• _Requirement_
Report each line of the data below in which "아기수영장" appears.

Front-end code change data:
================================

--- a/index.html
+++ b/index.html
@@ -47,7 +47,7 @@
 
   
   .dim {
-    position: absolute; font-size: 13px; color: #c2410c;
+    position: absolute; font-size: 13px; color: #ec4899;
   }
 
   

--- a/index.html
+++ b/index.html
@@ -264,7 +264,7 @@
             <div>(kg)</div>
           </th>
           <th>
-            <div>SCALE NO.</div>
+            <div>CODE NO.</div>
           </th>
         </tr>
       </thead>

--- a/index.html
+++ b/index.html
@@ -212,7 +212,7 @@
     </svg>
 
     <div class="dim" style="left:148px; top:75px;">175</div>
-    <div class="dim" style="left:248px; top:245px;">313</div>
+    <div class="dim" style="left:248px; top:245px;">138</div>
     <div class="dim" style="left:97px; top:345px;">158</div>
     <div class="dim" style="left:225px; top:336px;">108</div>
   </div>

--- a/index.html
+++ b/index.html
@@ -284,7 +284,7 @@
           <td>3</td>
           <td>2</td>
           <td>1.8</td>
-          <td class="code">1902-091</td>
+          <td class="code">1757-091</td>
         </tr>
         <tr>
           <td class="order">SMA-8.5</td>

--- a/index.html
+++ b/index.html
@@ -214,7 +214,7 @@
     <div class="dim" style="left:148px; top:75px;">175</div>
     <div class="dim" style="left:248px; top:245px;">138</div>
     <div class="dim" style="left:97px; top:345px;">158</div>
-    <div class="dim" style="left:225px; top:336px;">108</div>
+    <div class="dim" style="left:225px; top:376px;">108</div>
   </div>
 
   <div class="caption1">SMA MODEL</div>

================================

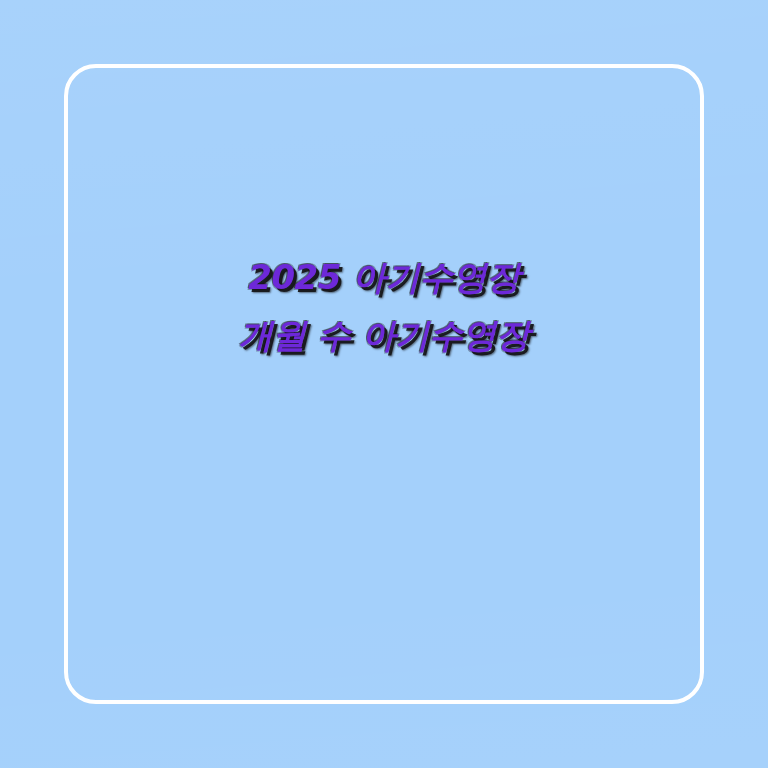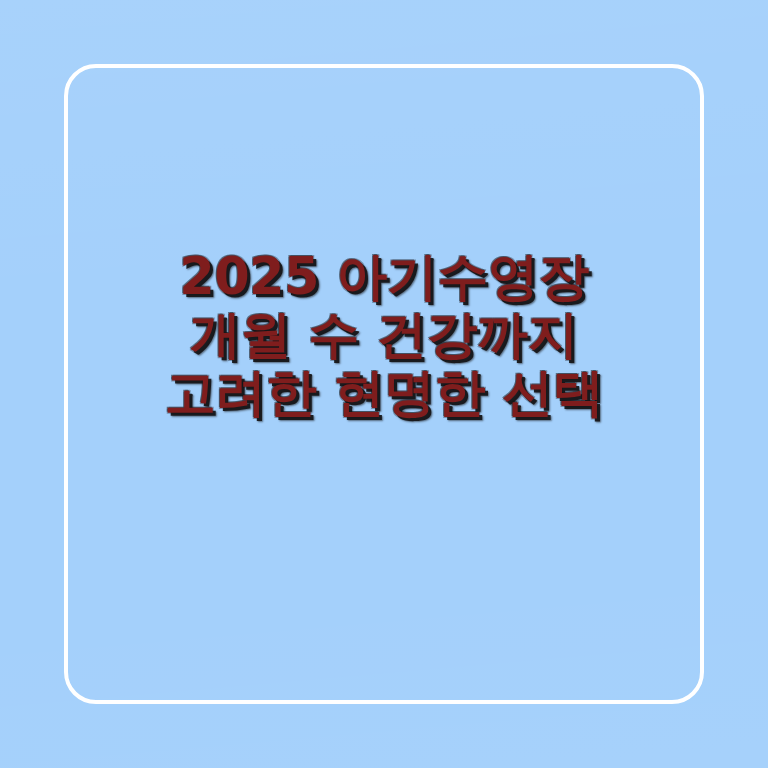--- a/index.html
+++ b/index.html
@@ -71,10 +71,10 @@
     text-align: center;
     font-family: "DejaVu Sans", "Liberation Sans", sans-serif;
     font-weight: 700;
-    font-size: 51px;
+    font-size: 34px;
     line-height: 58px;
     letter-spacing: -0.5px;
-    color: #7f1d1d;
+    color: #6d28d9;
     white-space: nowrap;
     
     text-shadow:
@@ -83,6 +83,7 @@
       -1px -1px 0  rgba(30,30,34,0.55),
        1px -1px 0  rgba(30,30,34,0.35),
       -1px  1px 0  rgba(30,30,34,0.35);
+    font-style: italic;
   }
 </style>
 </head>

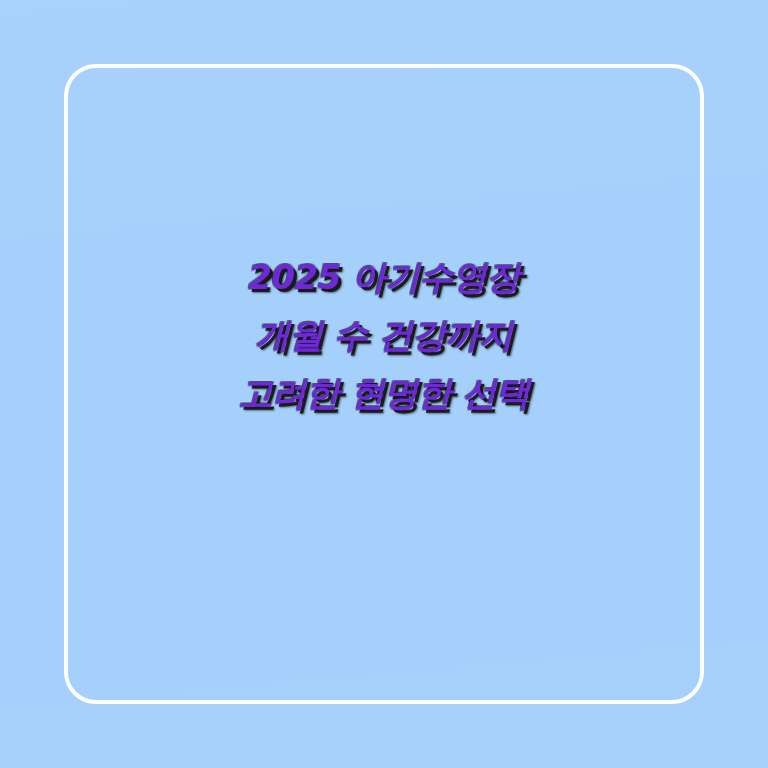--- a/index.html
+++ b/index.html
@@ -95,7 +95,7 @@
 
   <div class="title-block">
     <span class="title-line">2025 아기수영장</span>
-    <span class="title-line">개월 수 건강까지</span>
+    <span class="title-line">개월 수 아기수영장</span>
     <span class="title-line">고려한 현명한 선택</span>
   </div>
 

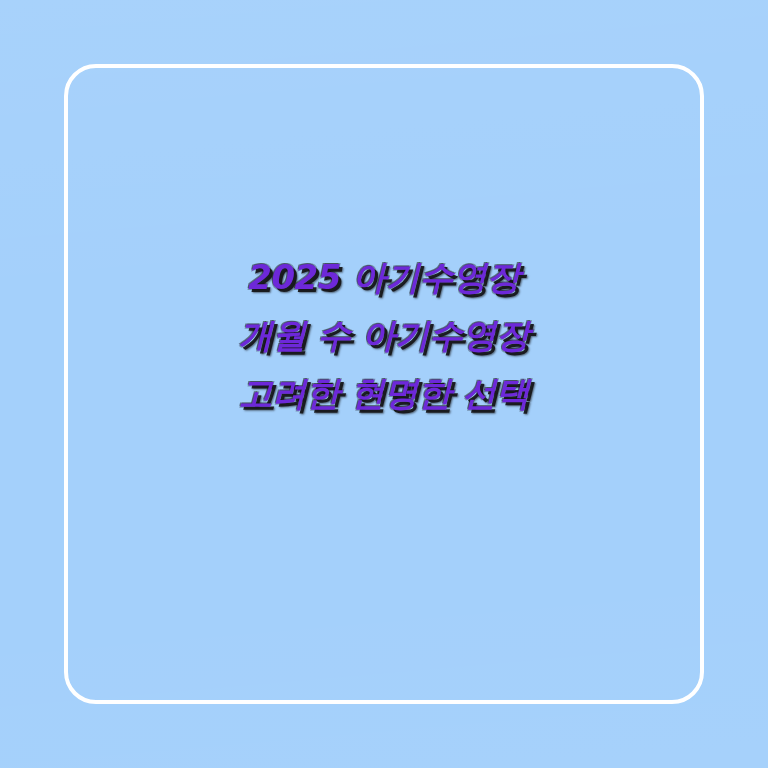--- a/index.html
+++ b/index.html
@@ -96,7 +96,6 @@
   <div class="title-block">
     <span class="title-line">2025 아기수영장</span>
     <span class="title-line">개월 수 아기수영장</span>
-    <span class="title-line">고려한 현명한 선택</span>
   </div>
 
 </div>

================================

• _Written answer_
     <span class="title-line">2025 아기수영장</span>
+    <span class="title-line">개월 수 아기수영장</span>
     <span class="title-line">2025 아기수영장</span>
     <span class="title-line">개월 수 아기수영장</span>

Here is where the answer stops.